### What to produce
Wherever a line of the listing holds the string "Data", copy that line.
━━━━━ Supplied material ━━━━━
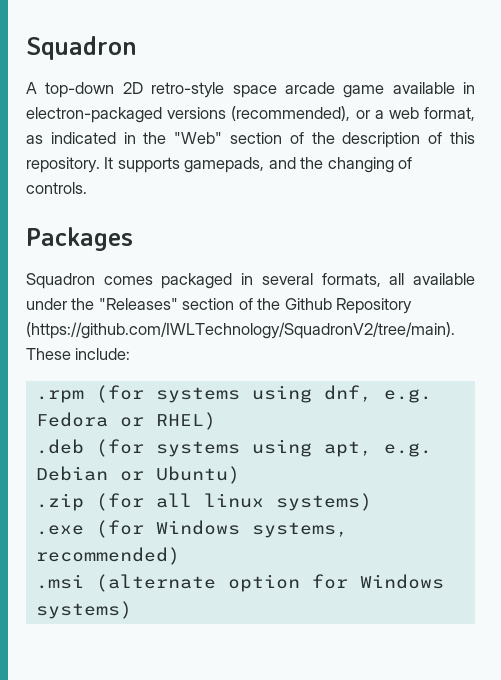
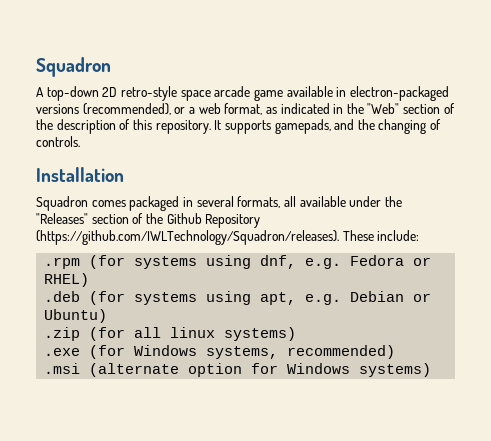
- Packages
+ Installation
- Squadron comes packaged in several formats, all available under the "Releases" section of the Github Repository (https://github.com/IWLTechnology/SquadronV2/tree/main). These include:
+ Squadron comes packaged in several formats, all available under the "Releases" section of the Github Repository (https://github.com/IWLTechnology/Squadron/releases). These include:

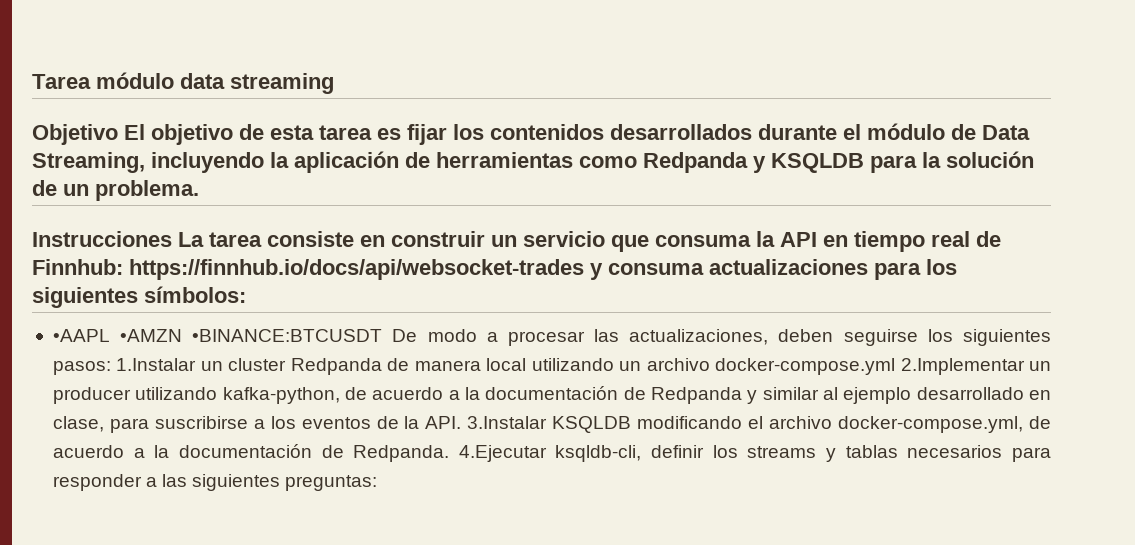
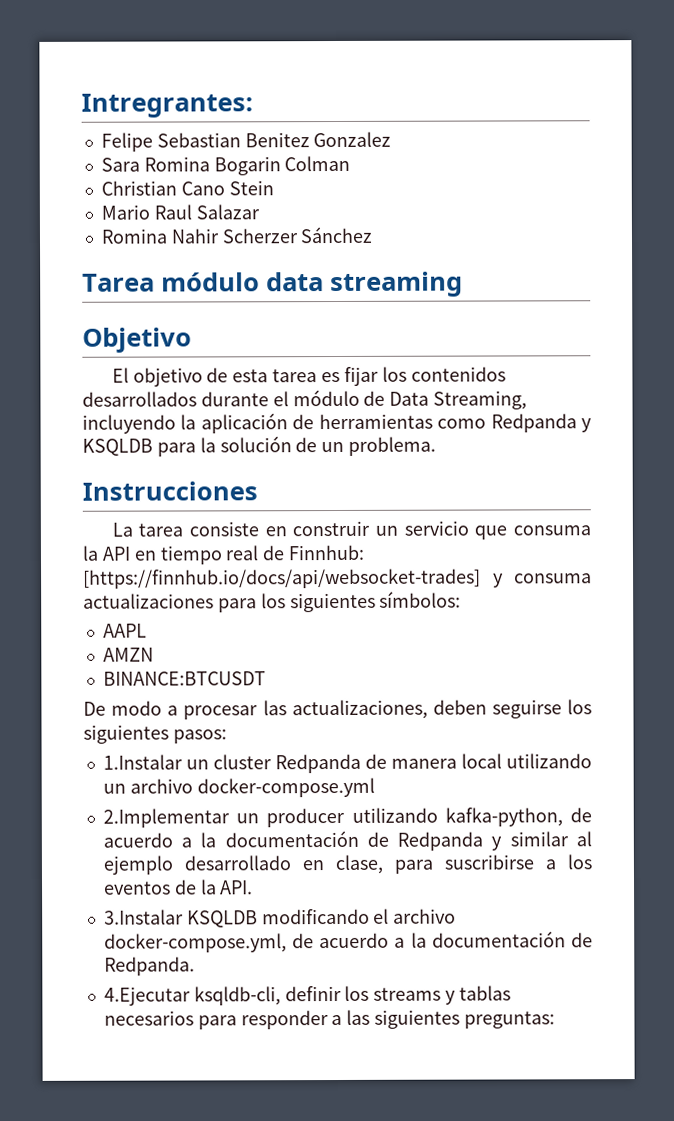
+ Intregrantes:
+ Felipe Sebastian Benitez Gonzalez
+ Sara Romina Bogarin Colman
+ Christian Cano Stein
+ Mario Raul Salazar
+ Romina Nahir Scherzer Sánchez
- Objetivo El objetivo de esta tarea es fijar los contenidos desarrollados durante el módulo de Data Streaming, incluyendo la aplicación de herramientas como Redpanda y KSQLDB para la solución de un problema.
+ Objetivo
+ El objetivo de esta tarea es fijar los contenidos desarrollados durante el módulo de Data Streaming, incluyendo la aplicación de herramientas como Redpanda y KSQLDB para la solución de un problema.
- Instrucciones La tarea consiste en construir un servicio que consuma la API en tiempo real de Finnhub: https://finnhub.io/docs/api/websocket-trades y consuma actualizaciones para los siguientes símbolos:
+ Instrucciones
+ La tarea consiste en construir un servicio que consuma la API en tiempo real de Finnhub: [https://finnhub.io/docs/api/websocket-trades] y consuma actualizaciones para los siguientes símbolos:
- •AAPL •AMZN •BINANCE:BTCUSDT De modo a procesar las actualizaciones, deben seguirse los siguientes pasos: 1.Instalar un cluster Redpanda de manera local utilizando un archivo docker-compose.yml 2.Implementar un producer utilizando kafka-python, de acuerdo a la documentación de Redpanda y similar al ejemplo desarrollado en clase, para suscribirse a los eventos de la API. 3.Instalar KSQLDB modificando el archivo docker-compose.yml, de acuerdo a la documentación de Redpanda. 4.Ejecutar ksqldb-cli, definir los streams y tablas necesarios para responder a las siguientes preguntas:
+ AAPL
+ AMZN
+ BINANCE:BTCUSDT
+ De modo a procesar las actualizaciones, deben seguirse los siguientes pasos:
+ 1.Instalar un cluster Redpanda de manera local utilizando un archivo docker-compose.yml
+ 2.Implementar un producer utilizando kafka-python, de acuerdo a la documentación de Redpanda y similar al ejemplo desarrollado en clase, para suscribirse a los eventos de la API.
+ 3.Instalar KSQLDB modificando el archivo docker-compose.yml, de acuerdo a la documentación de Redpanda.
+ 4.Ejecutar ksqldb-cli, definir los streams y tablas necesarios para responder a las siguientes preguntas:

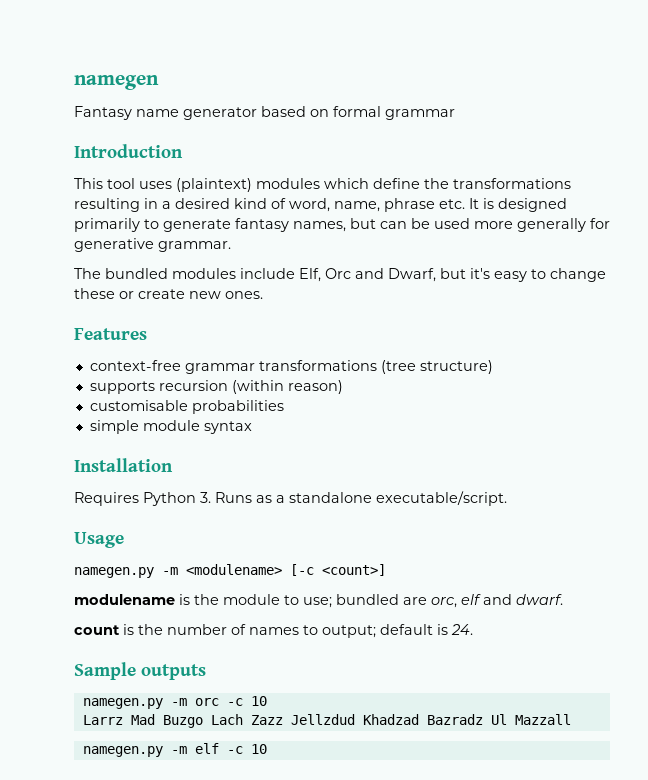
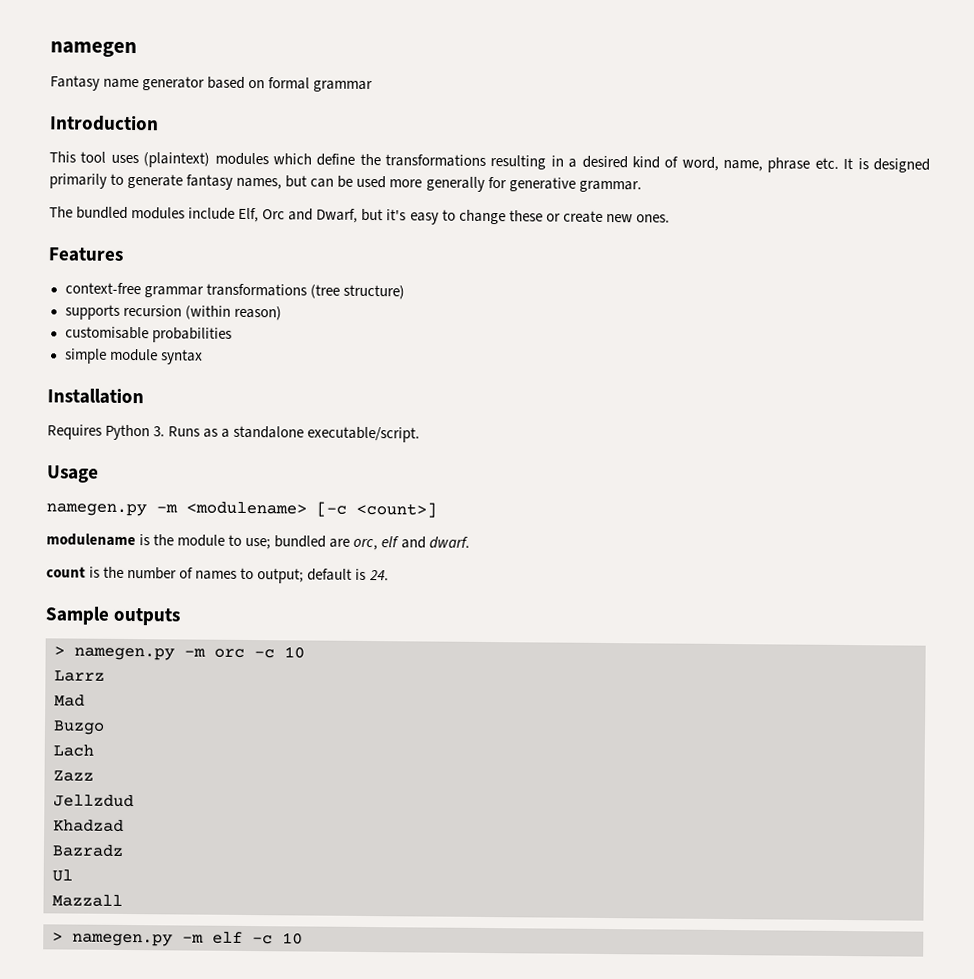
- namegen.py -m orc -c 10
+ > namegen.py -m orc -c 10
- Larrz Mad Buzgo Lach Zazz Jellzdud Khadzad Bazradz Ul Mazzall
+ Larrz
+ Mad
+ Buzgo
+ Lach
+ Zazz
+ Jellzdud
+ Khadzad
+ Bazradz
+ Ul
+ Mazzall
- namegen.py -m elf -c 10
+ > namegen.py -m elf -c 10

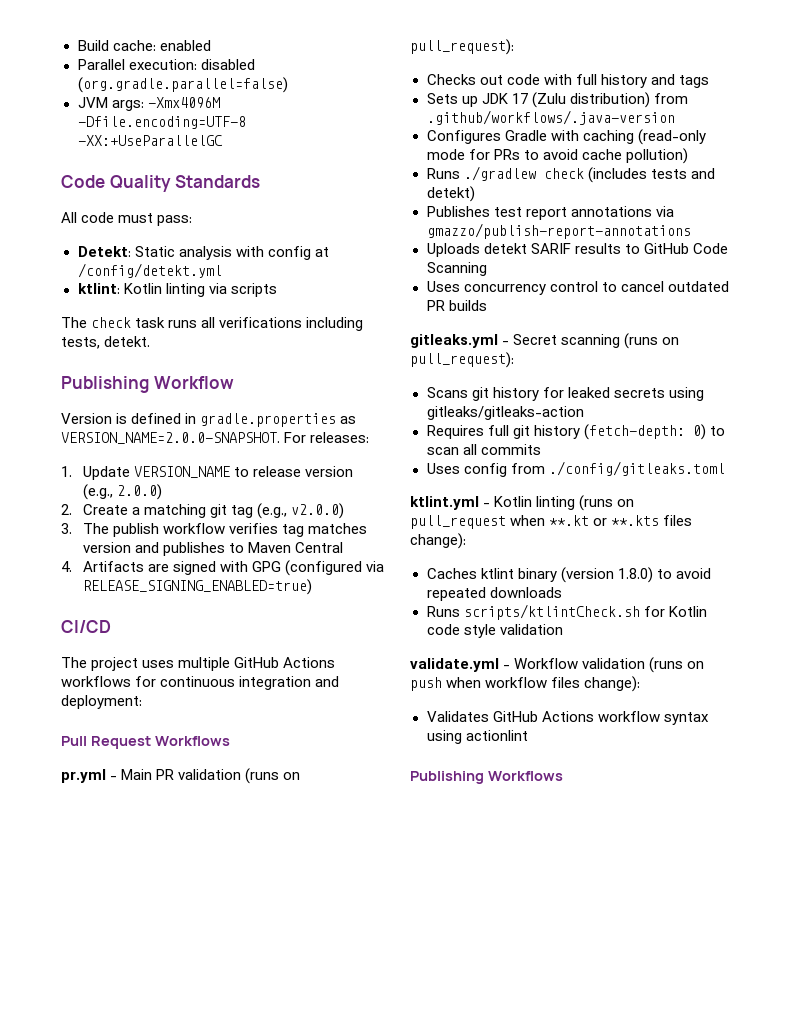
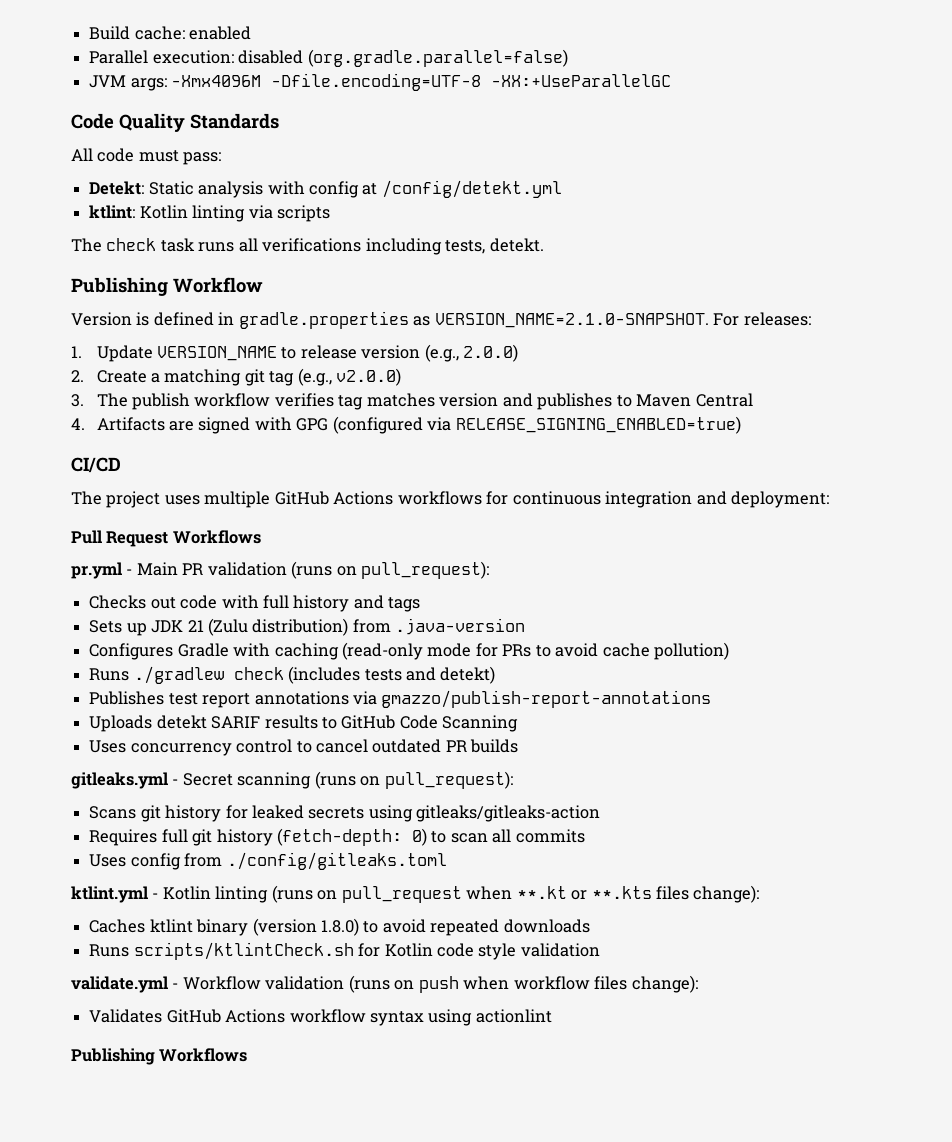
- Version is defined in gradle.properties as VERSION_NAME=2.0.0-SNAPSHOT. For releases:
+ Version is defined in gradle.properties as VERSION_NAME=2.1.0-SNAPSHOT. For releases:
- Sets up JDK 17 (Zulu distribution) from .github/workflows/.java-version
+ Sets up JDK 21 (Zulu distribution) from .java-version

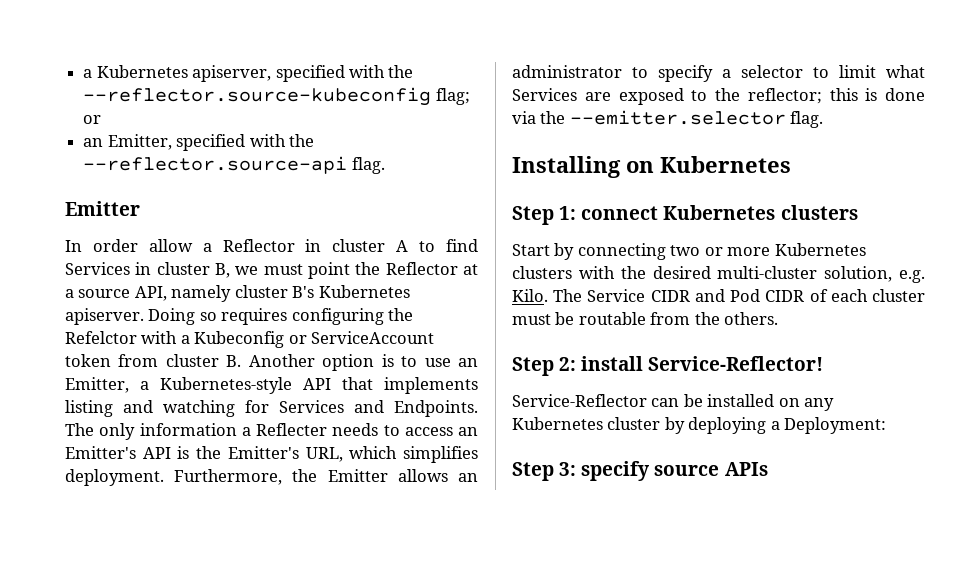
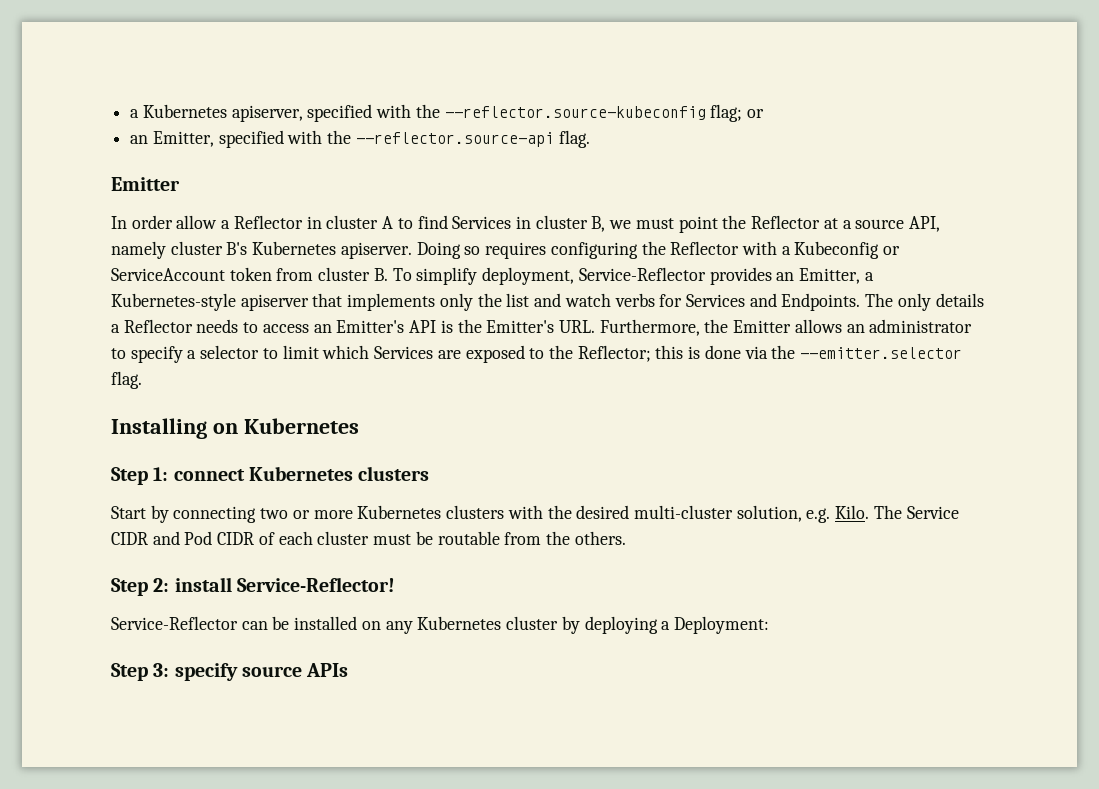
- Doing so requires configuring the Refelctor with a Kubeconfig or ServiceAccount token from cluster B. Another option is to use an Emitter, a Kubernetes-style API that implements listing and watching for Services and Endpoints.
+ Doing so requires configuring the Reflector with a Kubeconfig or ServiceAccount token from cluster B. To simplify deployment, Service-Reflector provides an Emitter, a Kubernetes-style apiserver that implements only the list and watch verbs for Services and Endpoints.
- The only information a Reflecter needs to access an Emitter's API is the Emitter's URL, which simplifies deployment. Furthermore, the Emitter allows an administrator to specify a selector to limit what Services are exposed to the reflector; this is done via the --emitter.selector flag.
+ The only details a Reflector needs to access an Emitter's API is the Emitter's URL. Furthermore, the Emitter allows an administrator to specify a selector to limit which Services are exposed to the Reflector; this is done via the --emitter.selector flag.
━━━━━
### Response to this exercise
- Objetivo El objetivo de esta tarea es fijar los contenidos desarrollados durante el módulo de Data Streaming, incluyendo la aplicación de herramientas como Redpanda y KSQLDB para la solución de un problema.
+ El objetivo de esta tarea es fijar los contenidos desarrollados durante el módulo de Data Streaming, incluyendo la aplicación de herramientas como Redpanda y KSQLDB para la solución de un problema.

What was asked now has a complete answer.